**Code change snippets**
-*-*-

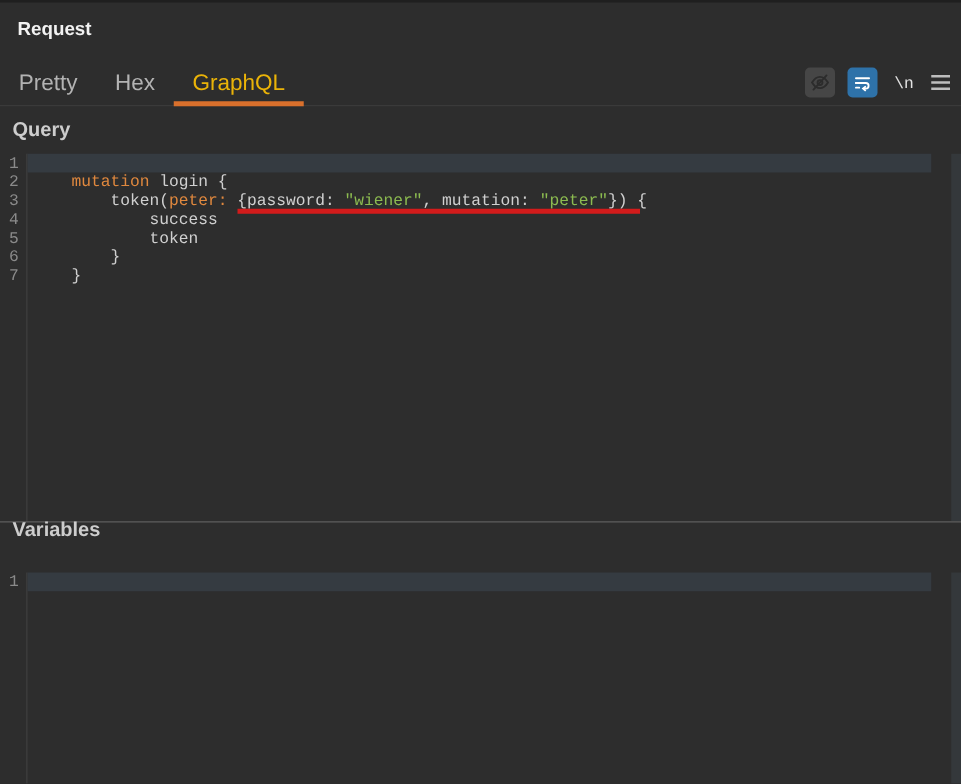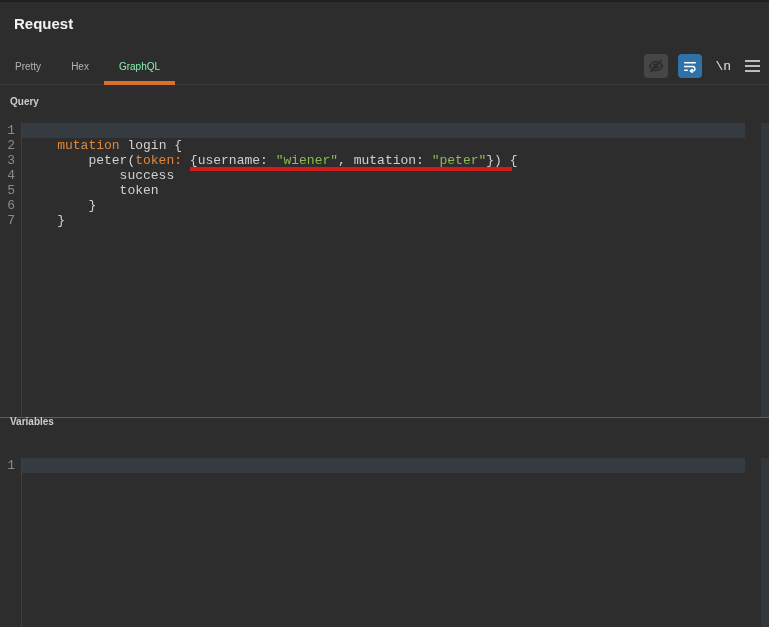"Pretty" .tab { font-size: 10px -> 18px }
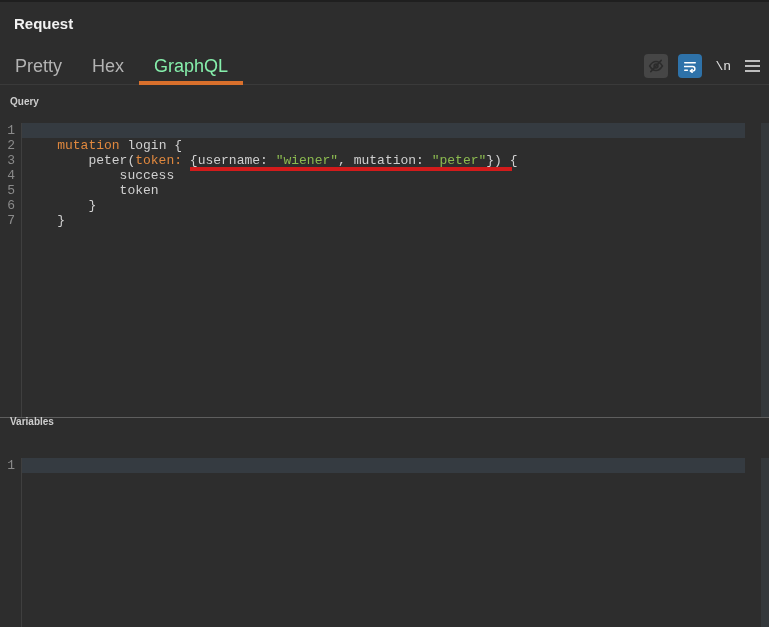"GraphQL" .tab.active { color: #86efac -> #eab308 }
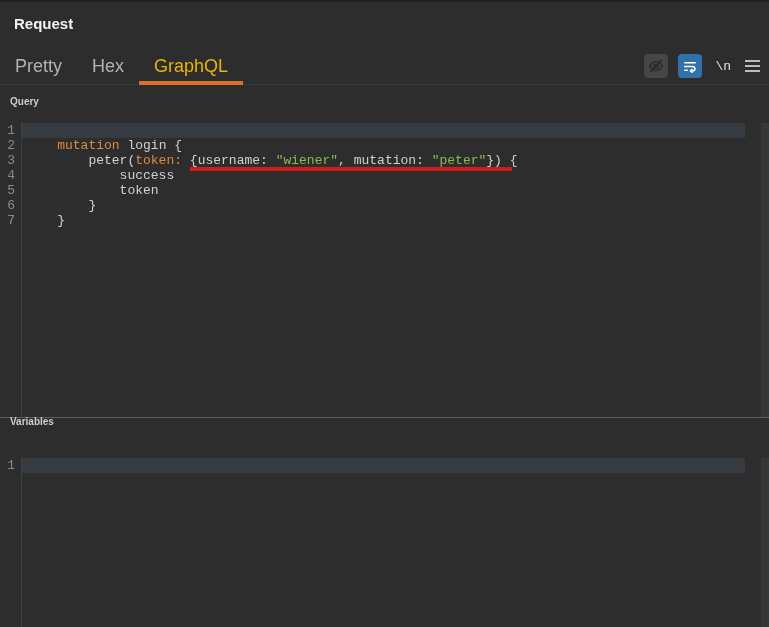"Query" .section-label { font-size: 10px -> 16px }
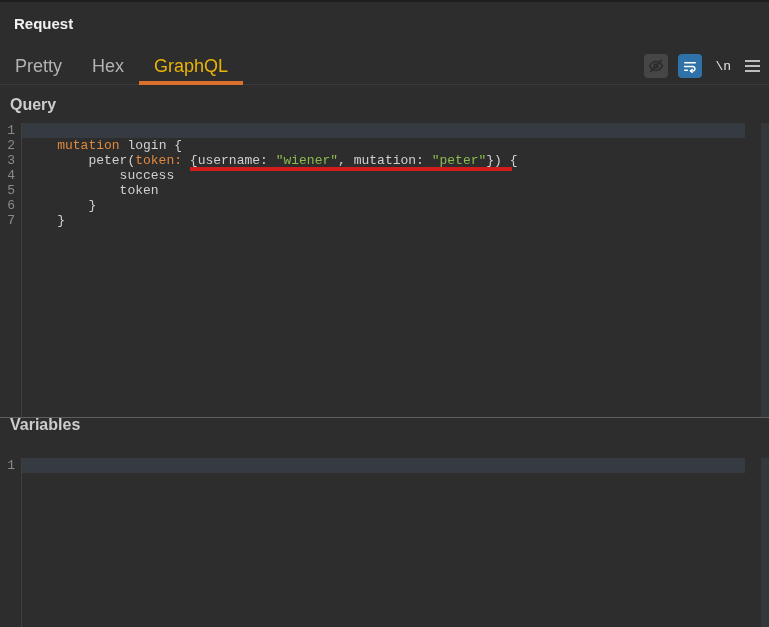"peter(" span.seg-plain { text: peter -> token }
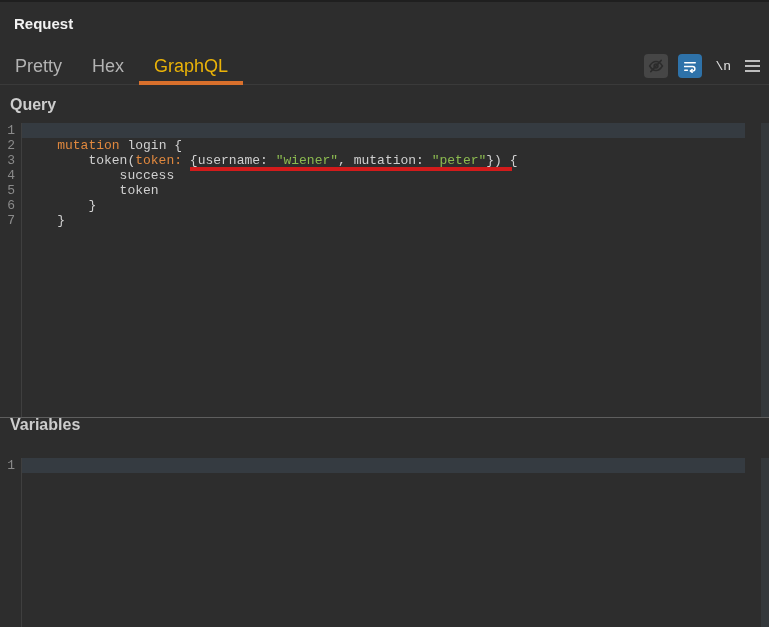"token:" span.seg-keyword { text: token -> peter }
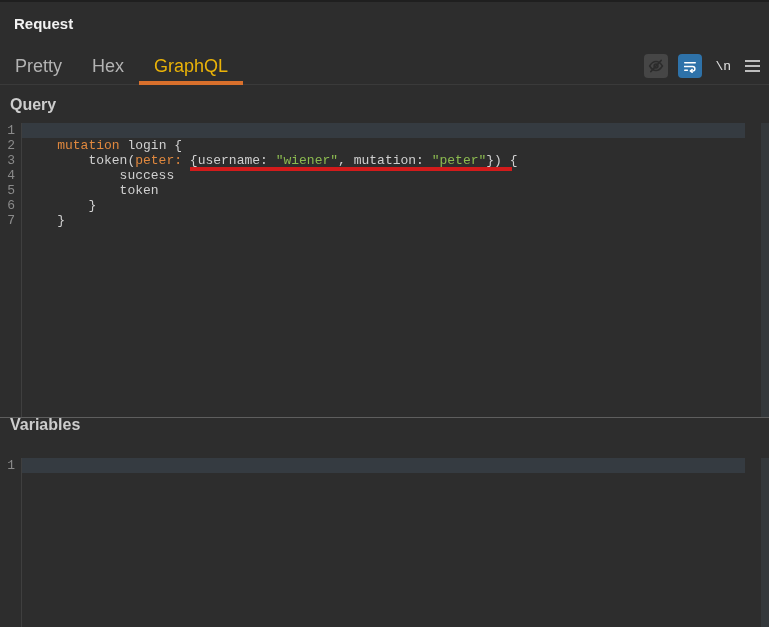"{username:" span.seg-plain { text: username -> password }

-*-*-

**Task description**
Leave the images out and give the rest of the data again exactly.

**Result**
"Pretty" .tab { font-size: 10px -> 18px }
"GraphQL" .tab.active { color: #86efac -> #eab308 }
"Query" .section-label { font-size: 10px -> 16px }
"peter(" span.seg-plain { text: peter -> token }
"token:" span.seg-keyword { text: token -> peter }
"{username:" span.seg-plain { text: username -> password }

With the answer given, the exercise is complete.